With the current experimental setup of four plants in three batches for a total of 12 plants per accession, the minimal detectable log fold-change to distinguish between two accessions is 3.94, 2.97 and 3.24 for glucosinolates, flavonoids, and phenylpropanoids, respectively, with a power of 0.8 and a significance level of 0.05. However, plant-to-plant variability needs to be interpreted in the context of total variance to find out at which experimental level the main observation is made. If σ2plant ≈ σ2total, nearly all of the total variance would be caused by plant-to-plant variability and a large number of plants would be required to analyse effects beyond this experimental level, i.e., between accessions. If σ2plant2total ≈ 0, it would be sufficient to use one plant per accession. Glucosinolates and phenylpropanoids show a large range of ICCs. For flavonoid metabolites, the ICCs are rather high but similar for all analysed members of the substance class (Figure 3b). Hence, calculations with the mean ICCs like above will provide sufficient power for analyses of flavonoids, but not for all metabolites of the classes glucosinolates and phenylpropanoids.
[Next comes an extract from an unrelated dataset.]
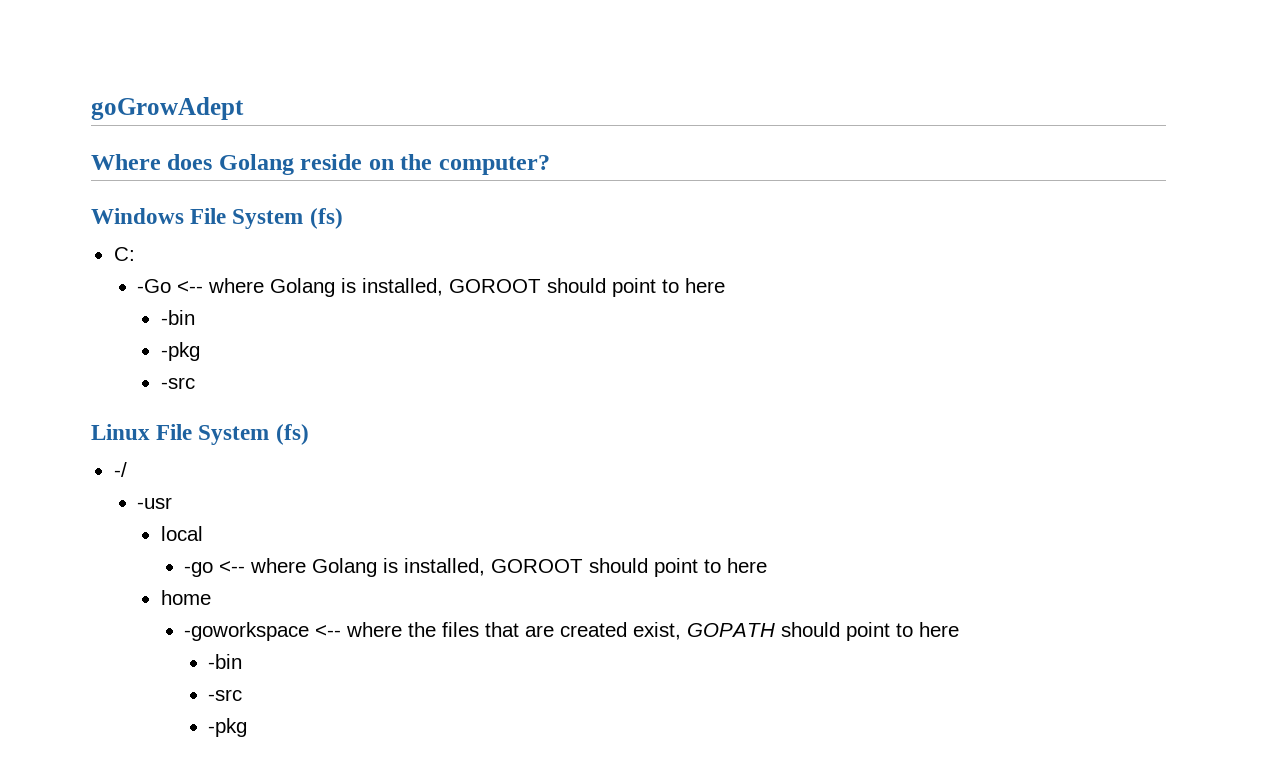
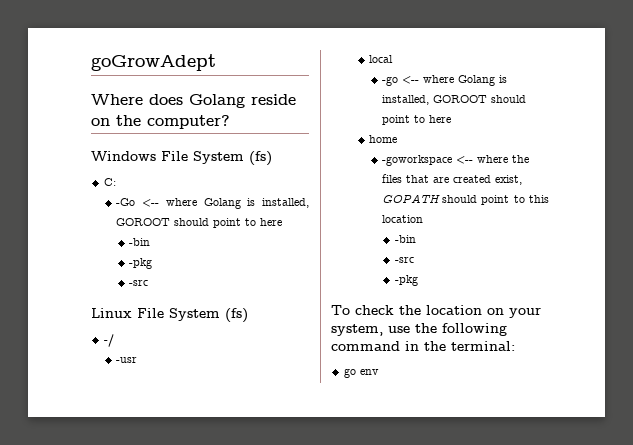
- -goworkspace <-- where the files that are created exist, GOPATH should point to here
+ -goworkspace <-- where the files that are created exist, GOPATH should point to this location
+ To check the location on your system, use the following command in the terminal:
+ go env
A set of primary metabolites was also analysed for their plant-to-plant variability (Table S2) but, in comparison to secondary metabolism, the ICC distributions of carbohydrates, organic acids, amino acids, and phosphates covered a large range (Figure S3). As expected, the primary metabolism is more stable than secondary metabolism, the latter showing substance-class specific ICC distributions.

Until here, we assumed all accessions to have equal variances at the plant and batch level. In addition, we analysed if the accessions differ with regard to their plant-to-plant variability. For this purpose, linear mixed models were applied to estimate the variances of secondary metabolites for each accession separately. As shown in Figure S4, there are no clear highly and lowly variable accessions across the measured substance classes. However, Edi-0 showed relatively low ICCs for GSLs and flavonoids. Hi-0 and Sf-2 showed higher ICCs for all three compound classes.
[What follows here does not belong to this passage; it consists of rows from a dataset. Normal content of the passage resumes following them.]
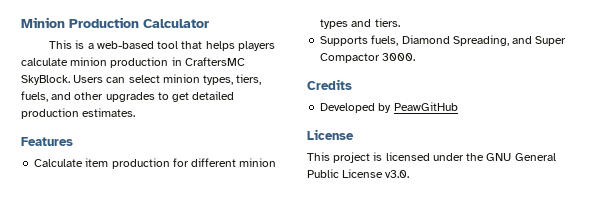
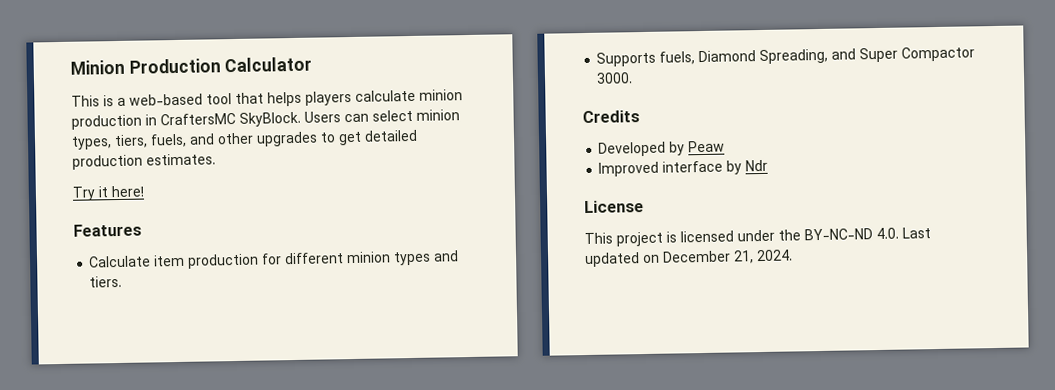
+ Try it here!
- Developed by PeawGitHub
+ Developed by Peaw
+ Improved interface by Ndr
- This project is licensed under the GNU General Public License v3.0.
+ This project is licensed under the BY-NC-ND 4.0. Last updated on December 21, 2024.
In our analysis, taking the ICCs of secondary metabolite classes into consideration seems to be more important than the selection of accessions.

3. Discussion

Our study investigated natural variation and plant-to-plant variability of 19 key accessions in a comprehensive metabolite profiling approach. Measuring single plant extracts prevented the irreversible information loss resulting from pooling plant material and allows to distinguish between accessions and still analyse plant-to-plant variability. Environmental variation was kept to a minimum by a randomized growth regimen and selecting plants with approximately the same vigor for analyses. Both non-targeted LC/MS ionization modes indicated a higher plant-to-plant variability than natural variation between accessions and variance due to experimental batches. Plant-to-plant variability contributed to 47%–50% of the total variance, which is higher than previously reported for one particular compound class in seeds of one accession [5]. As our total variance was the sum of plant, batch and accession variance, the ICCs referring to the sum of plant and batch variance, like in the oil seed study [5], would have been larger.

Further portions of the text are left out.